As terras raras, em particular as pesadas, são necessárias para os ímãs permanentes. As terras raras não só entram na cadeia de abastecimento das energias renováveis, mas, como já comentamos anteriormente, também em toda uma série de armas e equipamentos militares: desde mísseis e drones até aviões, navios e submarinos. Em outras palavras, se o ecossistema de fabricação de chips, especificamente a litografia, é controlado pelos Estados Unidos e seus aliados, a China controla o ecossistema das terras raras, não apenas extraindo-as e refinando-as, mas também produzindo ímãs permanentes, que são usados em quase todos os principais produtos industriais e militares. Curiosamente, a máquina litográfica da ASML, peça-chave do controle americano sobre a cadeia de fornecimento da fabricação de chips, também precisa de uma grande quantidade de terras raras para seus lasers e de ímãs permanentes no sistema de foco do raio laser.

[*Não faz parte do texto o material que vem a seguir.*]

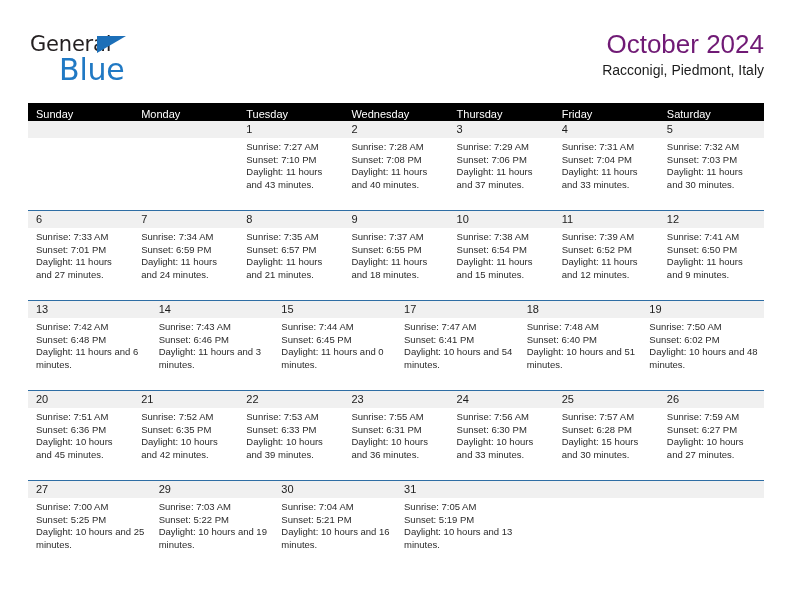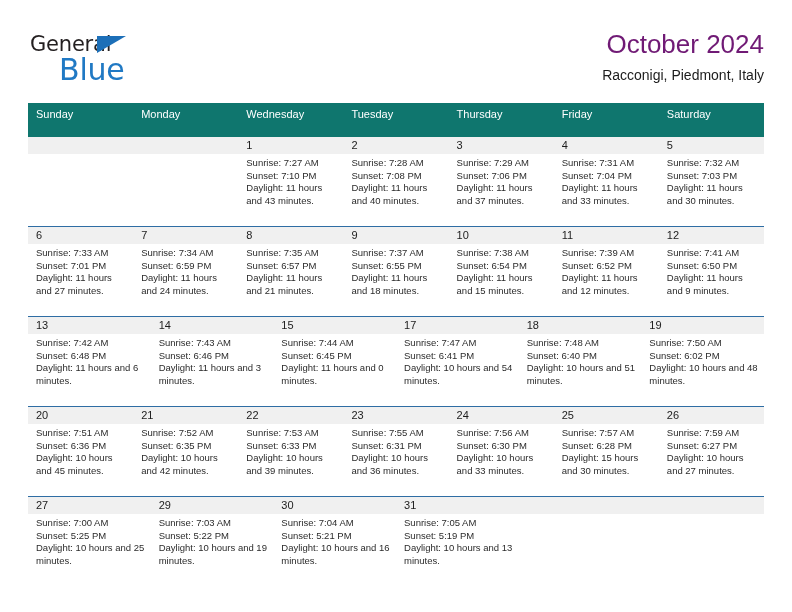--- a/index.html
+++ b/index.html
@@ -84,7 +84,6 @@
     font-weight: 400;
     color: #1c1c1c;
     line-height: 20px;
-    margin-top: 5px;
     white-space: nowrap;
   }
 

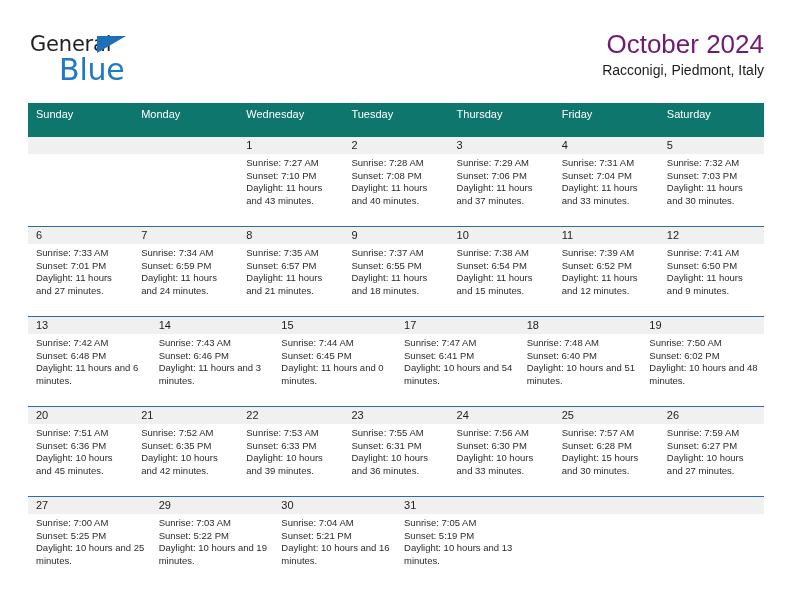--- a/index.html
+++ b/index.html
@@ -96,8 +96,8 @@
   }
   .dow-row {
     display: flex;
-    background: #0f766e;
-    height: 34px;
+    background: #000000;
+    height: 18px;
   }
   .dow-cell {
     flex: 1 1 0;

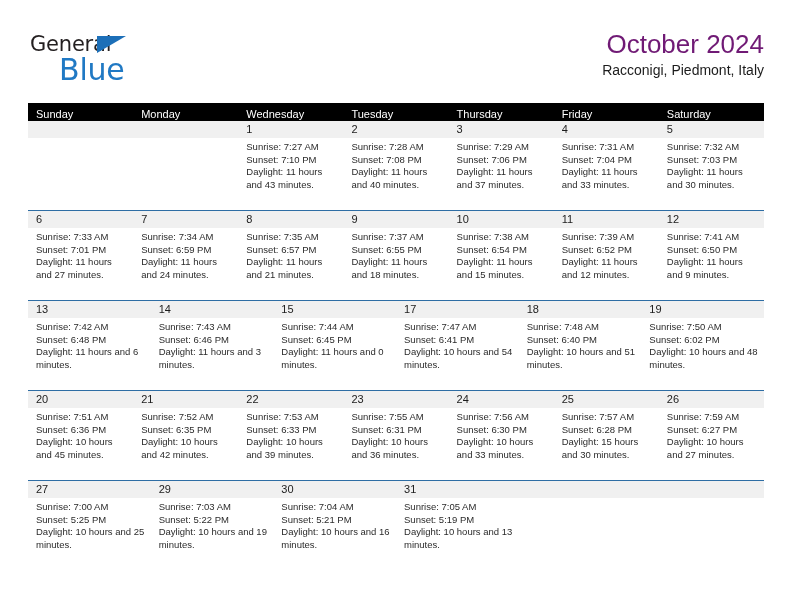--- a/index.html
+++ b/index.html
@@ -173,8 +173,8 @@
     <div class="dow-row">
       <div class="dow-cell">Sunday</div>
       <div class="dow-cell">Monday</div>
+      <div class="dow-cell">Tuesday</div>
       <div class="dow-cell">Wednesday</div>
-      <div class="dow-cell">Tuesday</div>
       <div class="dow-cell">Thursday</div>
       <div class="dow-cell">Friday</div>
       <div class="dow-cell">Saturday</div>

A única vantagem que os Estados Unidos têm hoje é a Defesa, renomeada acertadamente por Trump como “Departamento de Guerra”. Os gastos militares dos Estados Unidos são iguais aos dos nove países seguintes juntos. Portanto, sua esperança é aproveitar seu poder militar e transformá-lo em poder comercial e financeiro. Na sua perspectiva, a extorsão é a única carta que resta aos Estados Unidos, e é isso que está em jogo nas relações comerciais globais. Os Estados Unidos podem transformar seu poder militar e o dólar como moeda global em domínio econômico global? Essa é a essência da guerra comercial que Trump lançou contra o mundo inteiro, incluindo seus aliados.
Sim, é possível que vejamos uma trégua temporária entre os Estados Unidos e a China na atual batalha tarifária, já que a crise imediata pode ter passado com a reunião entre Trump e Xi na Coreia do Sul. Mas a guerra comercial mais ampla entre as duas economias continuará, a menos que os Estados Unidos estejam dispostos a retornar a um regime comercial global. No momento, isso parece improvável, já que destruir o sistema comercial mundial – a OMC – foi uma política bipartidária, tanto de Trump quanto de Biden.